What is your goal of MC?  Most MC's are going to focus on communication, and not much else. Sounds like you are hoping the MC will identify, and attempt to "fix" his issues.  Expect continued disappointment with MC if that is the case. If you do eventually find one that will address his issues, he will probably run unless he is ready to accept and own what his behavior. The common goal of MC is to fix the relationship, not the individual. In my opinion, any MC willing to focus on one partner's issues isn't a very good MC.
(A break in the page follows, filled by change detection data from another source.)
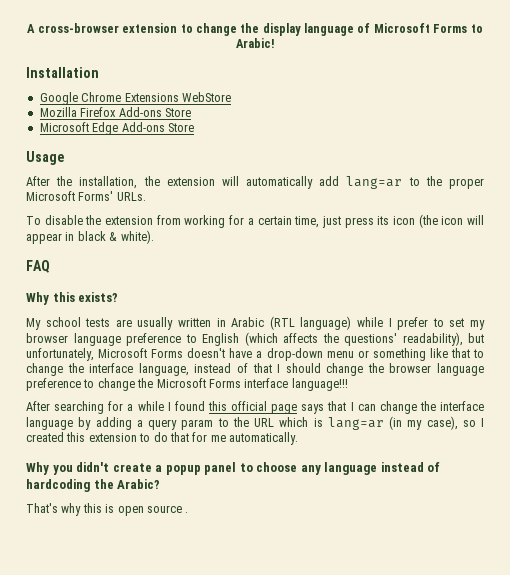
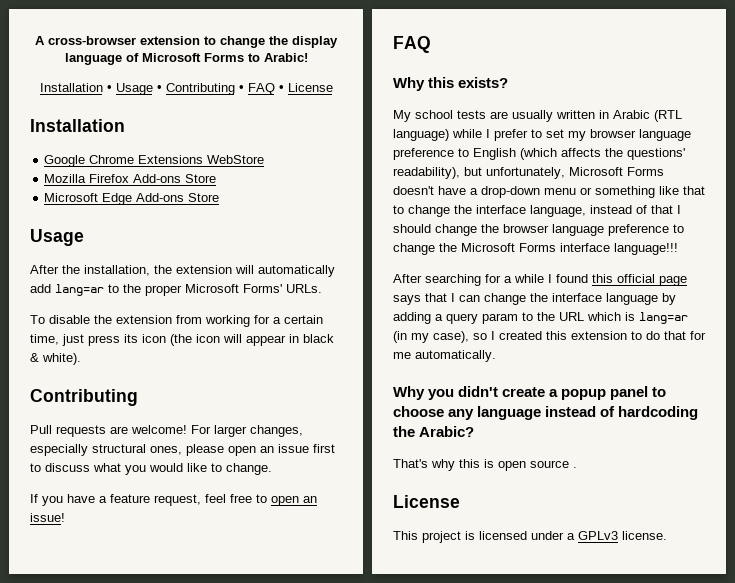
(275, 43) none -> [39,83,333,95] // Installation • Usage • Contributing • FAQ • License
(154, 237) none -> [30,389,138,406] [30,425,303,437] [30,444,335,456] [30,463,272,475] [30,494,317,506] [30,513,65,522] // Contributing // Pull requests are welcome! For larger changes, especially structural ones, please open an issue first to discuss what you would like to change. // If you have a feature request, feel free to open an issue!
(189, 512) none -> [393,495,460,508] [393,531,667,543] // License // This project is licensed under a GPLv3 license.

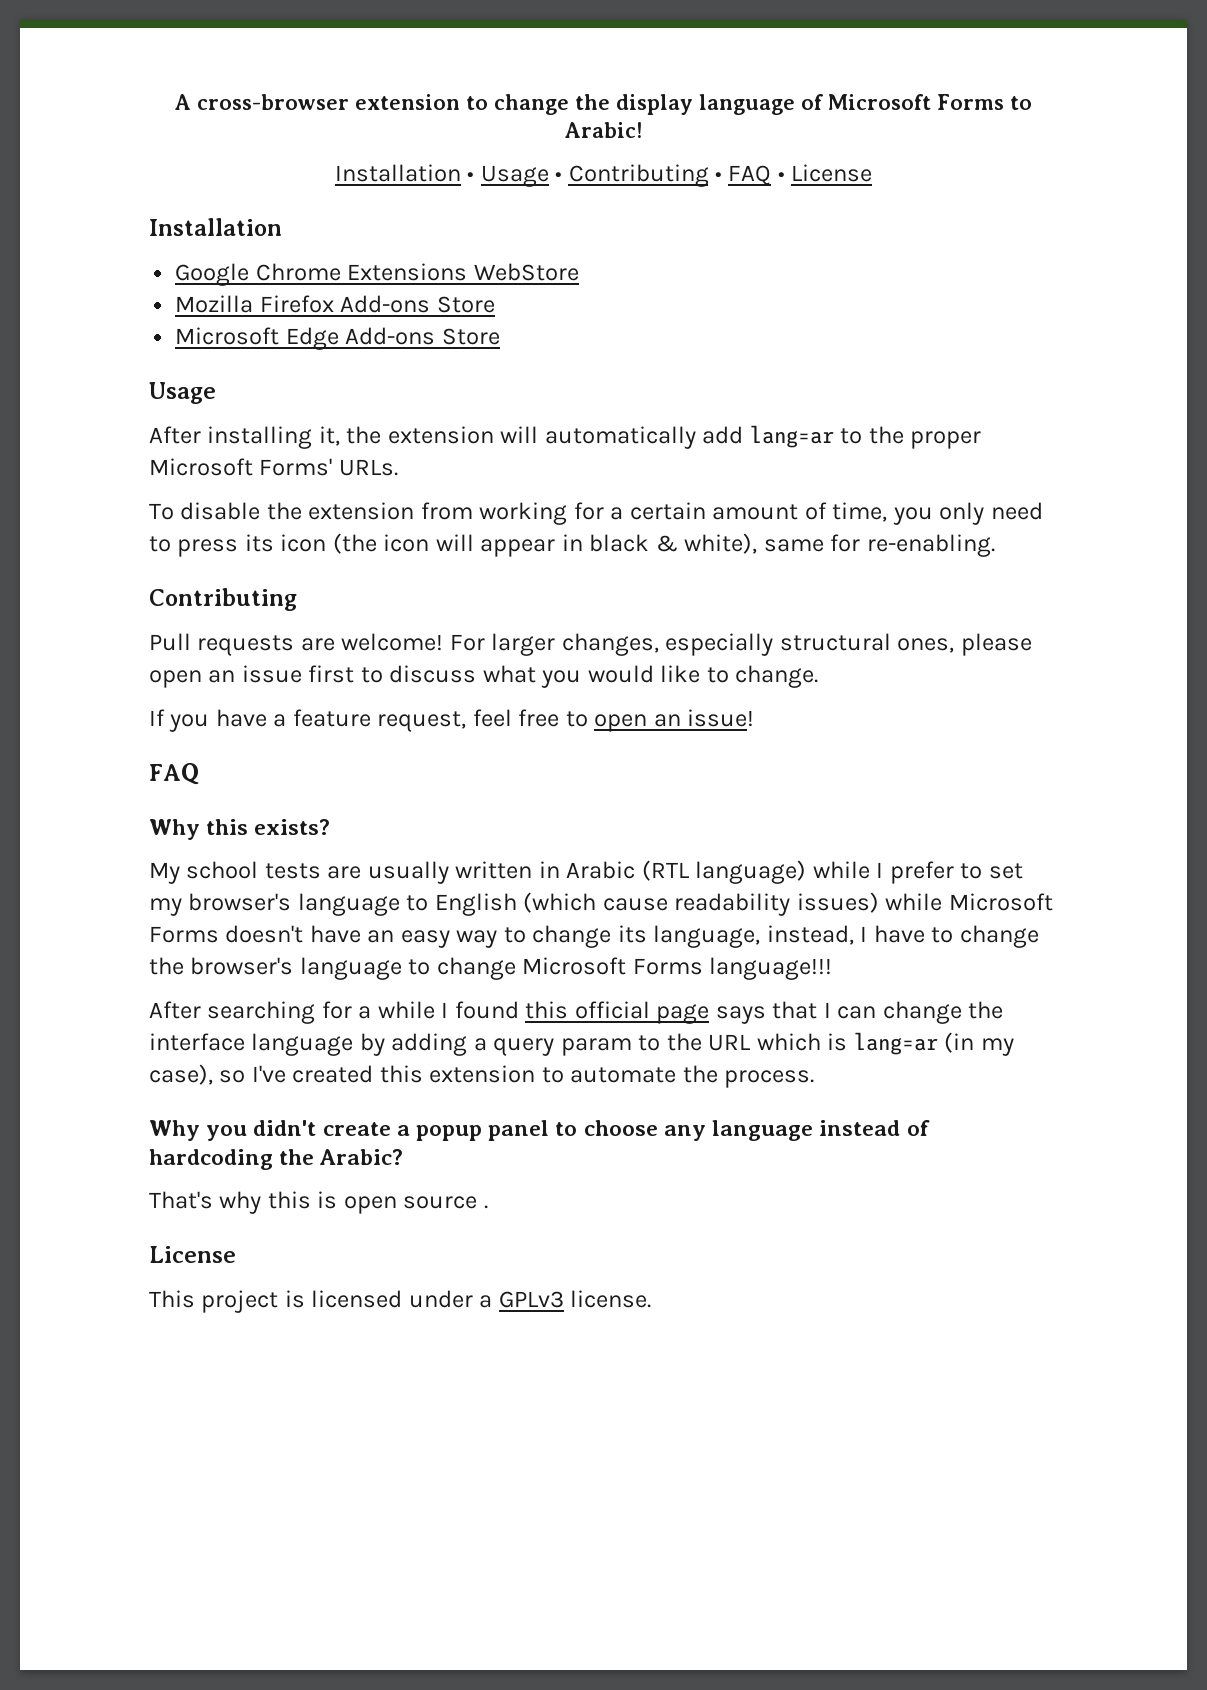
[62,265,150,276] the installation, -> [207,426,340,449] installing it,
[30,334,84,346] time, just -> [712,502,1043,525] [149,536,171,552] amount of time, you only need to
[42,353,81,365] white). -> [684,533,995,557] white), same for re-enabling.
[590,129,691,141] [393,148,685,160] [393,167,664,179] [393,186,705,198] [393,205,681,217] [393,224,684,236] [393,243,610,255] browser language preference to English (which affects the questions' readability), but unfortunately, Microsoft Forms doesn't have a drop-down menu or something like that to change the interface language, instead of that I should change the browser language preference to change the Microsoft Forms interface -> [188,892,1053,916] [149,925,1039,948] [149,957,703,980] browser's language to English (which cause readability issues) while Microsoft Forms doesn't have an easy way to change its language, instead, I have to change the browser's language to change Microsoft Forms
[491,331,495,340] I -> [251,1065,286,1083] I've
[646,331,706,340] [393,350,496,362] do that for me automatically. -> [570,1065,815,1088] automate the process.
I am sorry you are going through this. I know it is hard because I have been there. Spent two years in MC waiting for the therapist to "fix" her. Instead, like so many others have experienced on this board, the MC seemed to focus on me to make changes. In hindsight, I wonder if it is because the MC realizes that us non's are the easiest changeable factor in the equation and focusing on the BPD partner would be futile in a couples therapy environment.

For me, traditional MC allowed me to "fix" myself by helping me identify the role I played in the marriage problems. It did absolutely nothing to change my BPDw so the marriage itself saw little improvement.

Until the BPD partner is willing to own and address their behaviors, you will continue to be left spinning.  All you can do is work on you.  If reading that only leaves you frustrated, I understand. Took me a while to really internalize it myself, but it was very liberating when I did.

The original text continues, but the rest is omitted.